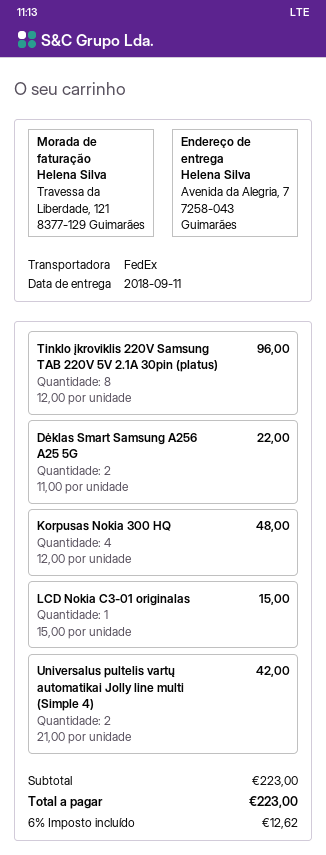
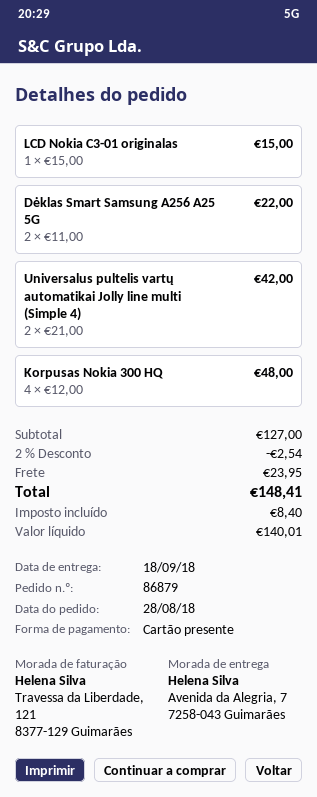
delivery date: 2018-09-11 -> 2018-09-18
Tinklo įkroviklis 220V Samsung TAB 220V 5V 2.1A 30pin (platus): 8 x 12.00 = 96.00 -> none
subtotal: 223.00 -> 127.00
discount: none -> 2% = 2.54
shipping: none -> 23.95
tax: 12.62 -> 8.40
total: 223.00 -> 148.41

EXERCISE INSTRUCTIONS
Without copying any picture, write out the entries exactly.

YOUR SOLUTION
delivery date: 2018-09-11 -> 2018-09-18
Tinklo įkroviklis 220V Samsung TAB 220V 5V 2.1A 30pin (platus): 8 x 12.00 = 96.00 -> none
subtotal: 223.00 -> 127.00
discount: none -> 2% = 2.54
shipping: none -> 23.95
tax: 12.62 -> 8.40
total: 223.00 -> 148.41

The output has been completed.